The problem:
Please set down exactly the lines of the listing below from the line containing "- Автор mikutzkij · Опубликовано 21 час назад" through the line containing "Вторник в 11:28", both lines included, leaving out all other lines.

Dataset records:
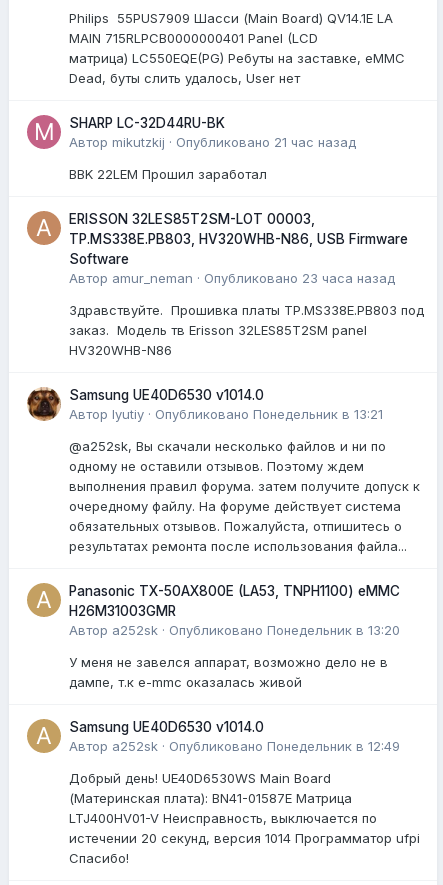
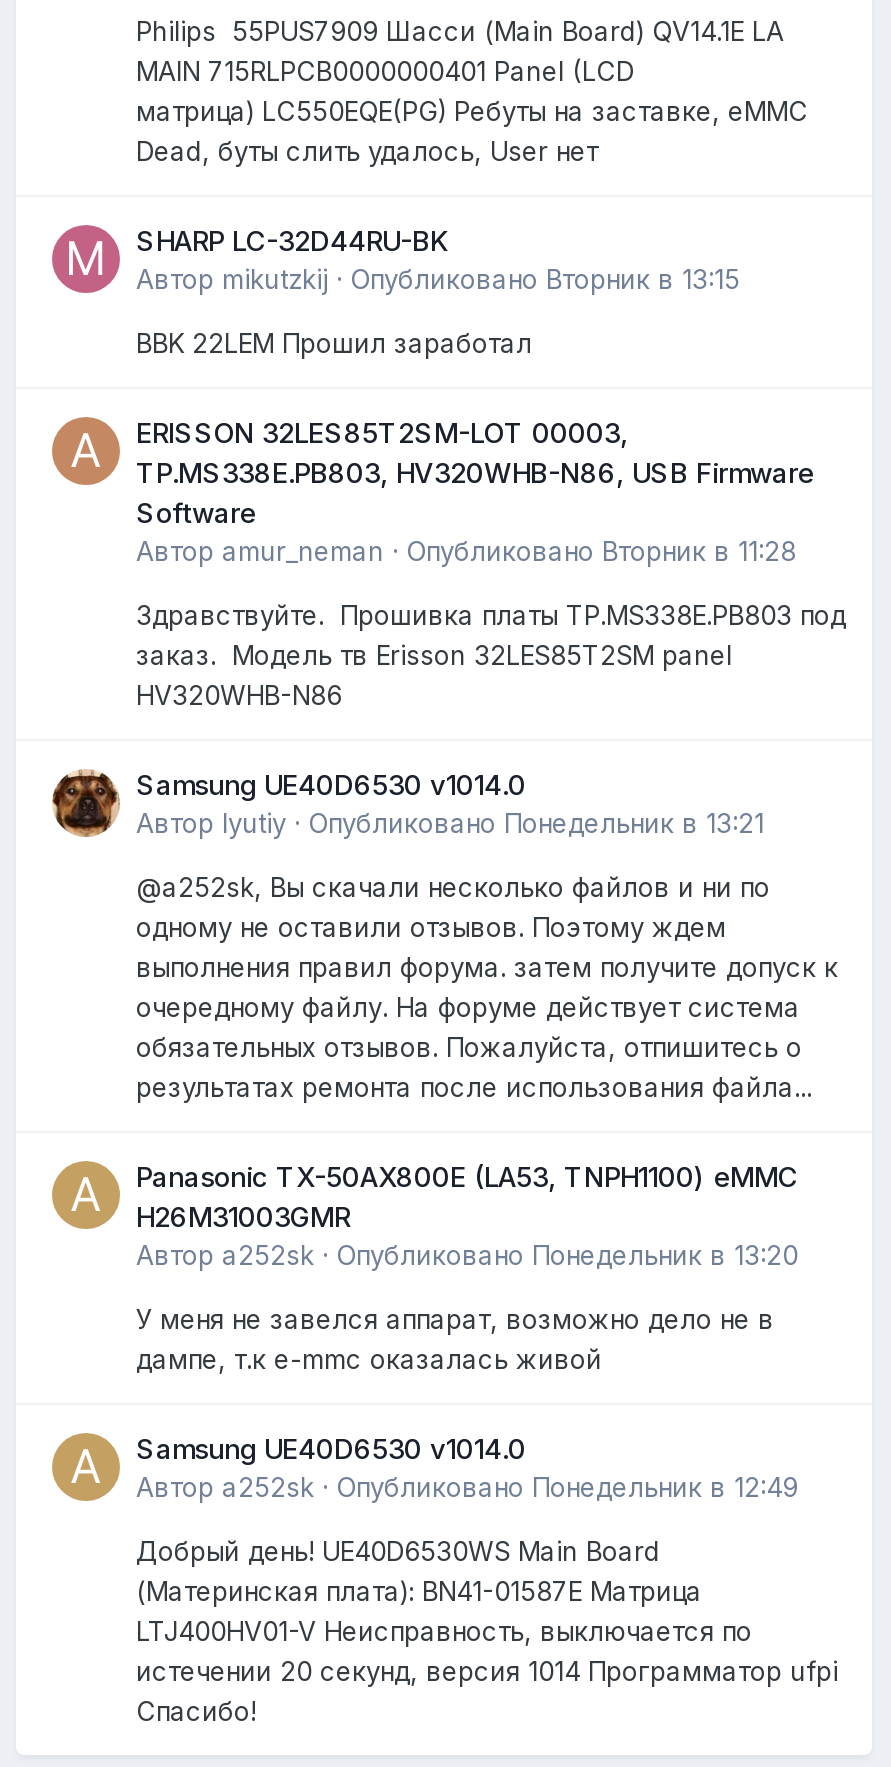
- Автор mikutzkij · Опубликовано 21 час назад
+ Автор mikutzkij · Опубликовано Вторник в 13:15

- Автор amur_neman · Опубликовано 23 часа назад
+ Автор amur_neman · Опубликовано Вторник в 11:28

==

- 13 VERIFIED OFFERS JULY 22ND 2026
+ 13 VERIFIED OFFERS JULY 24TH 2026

Written response:
- Автор mikutzkij · Опубликовано 21 час назад
+ Автор mikutzkij · Опубликовано Вторник в 13:15

- Автор amur_neman · Опубликовано 23 часа назад
+ Автор amur_neman · Опубликовано Вторник в 11:28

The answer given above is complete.